Extracted information:
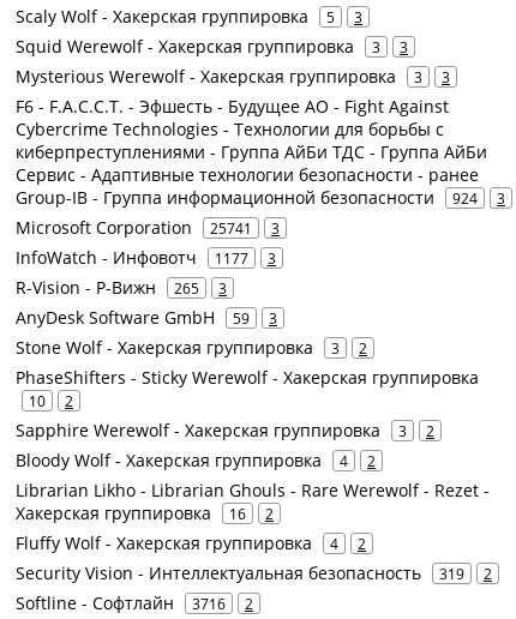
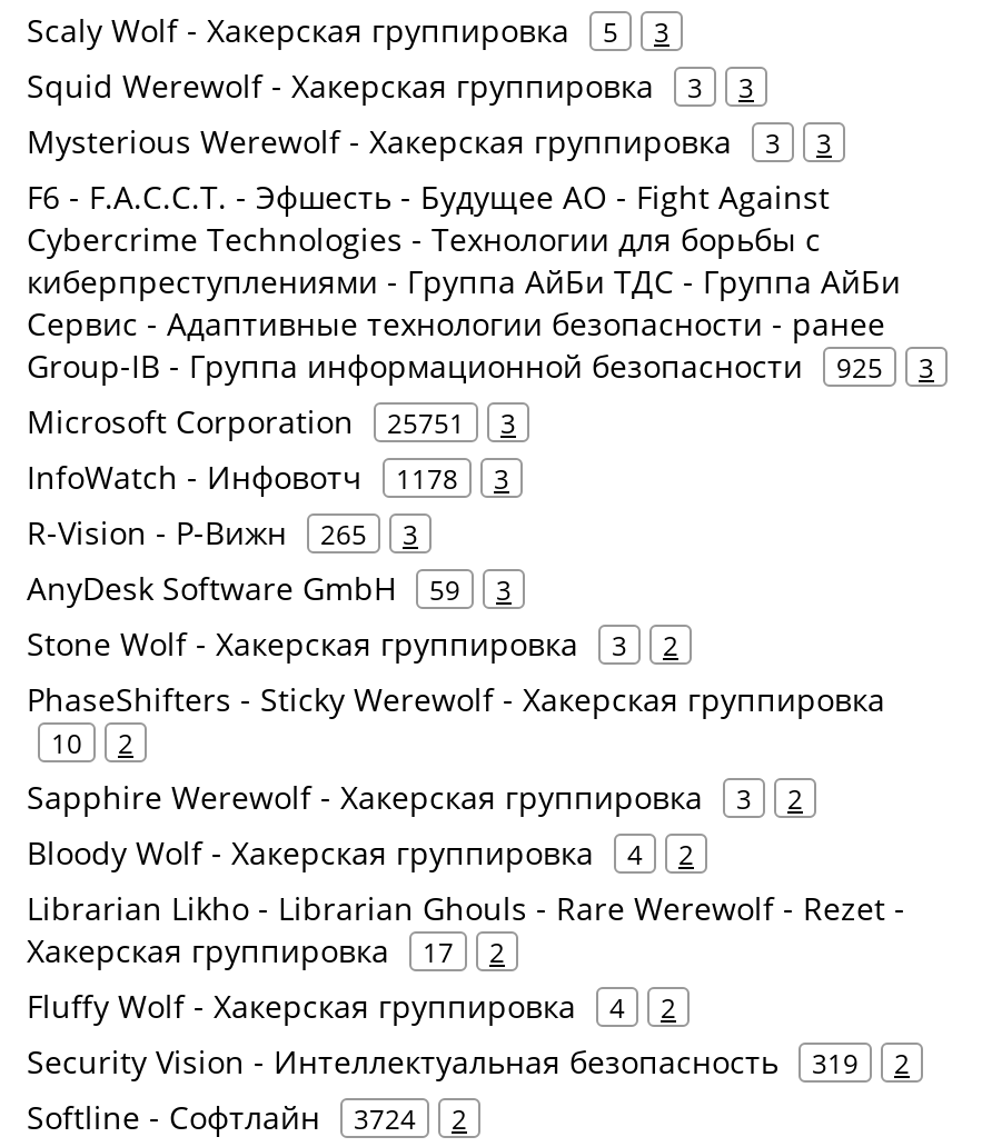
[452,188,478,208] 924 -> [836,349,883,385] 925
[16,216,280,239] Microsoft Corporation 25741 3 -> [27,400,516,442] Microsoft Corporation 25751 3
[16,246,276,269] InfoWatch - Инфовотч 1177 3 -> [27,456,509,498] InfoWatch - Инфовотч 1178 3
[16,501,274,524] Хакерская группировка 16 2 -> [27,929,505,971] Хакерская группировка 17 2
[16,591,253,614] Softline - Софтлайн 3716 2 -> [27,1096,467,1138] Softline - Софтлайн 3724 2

--

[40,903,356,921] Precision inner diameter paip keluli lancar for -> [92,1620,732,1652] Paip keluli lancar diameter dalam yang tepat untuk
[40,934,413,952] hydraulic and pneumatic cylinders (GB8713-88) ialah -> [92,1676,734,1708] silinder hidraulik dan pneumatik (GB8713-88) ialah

...

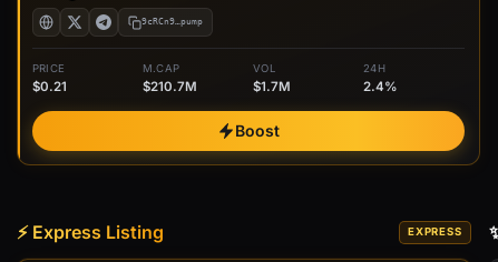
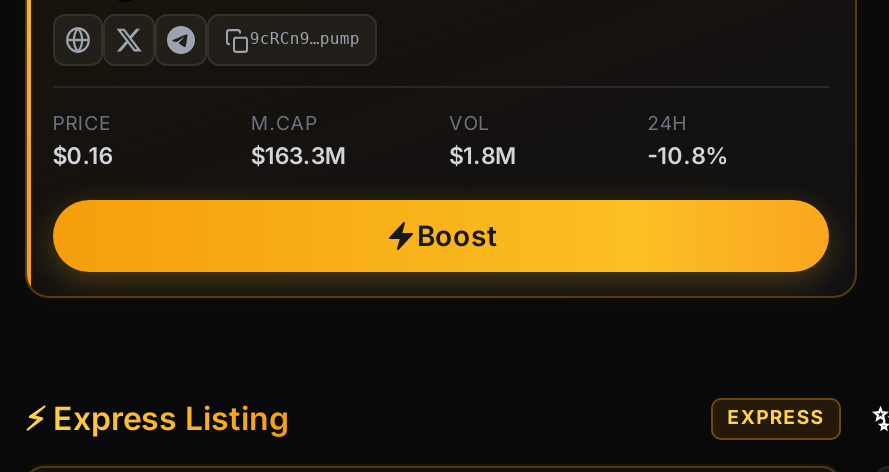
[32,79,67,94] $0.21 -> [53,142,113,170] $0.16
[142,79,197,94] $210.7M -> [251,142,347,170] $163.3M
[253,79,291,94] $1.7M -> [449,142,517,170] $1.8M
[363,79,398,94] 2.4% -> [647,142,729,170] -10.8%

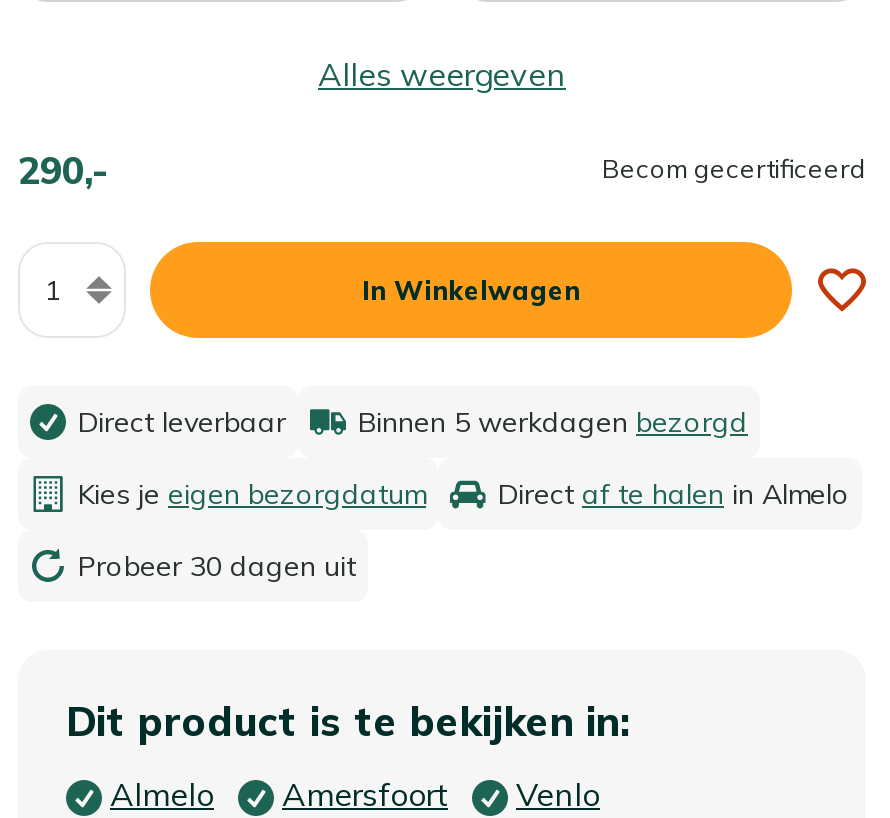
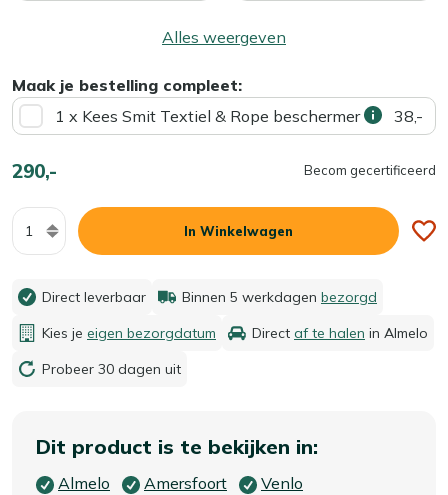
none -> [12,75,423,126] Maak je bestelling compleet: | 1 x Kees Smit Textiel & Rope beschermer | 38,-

Task item:
Look above for the line with "[452,188,478,208] 924 ->"; retype exactly that line, every line after it up to the line with "[16,591,253,614] Softline - Софтлайн", and that line too, nothing else.

Task response:
[452,188,478,208] 924 -> [836,349,883,385] 925
[16,216,280,239] Microsoft Corporation 25741 3 -> [27,400,516,442] Microsoft Corporation 25751 3
[16,246,276,269] InfoWatch - Инфовотч 1177 3 -> [27,456,509,498] InfoWatch - Инфовотч 1178 3
[16,501,274,524] Хакерская группировка 16 2 -> [27,929,505,971] Хакерская группировка 17 2
[16,591,253,614] Softline - Софтлайн 3716 2 -> [27,1096,467,1138] Softline - Софтлайн 3724 2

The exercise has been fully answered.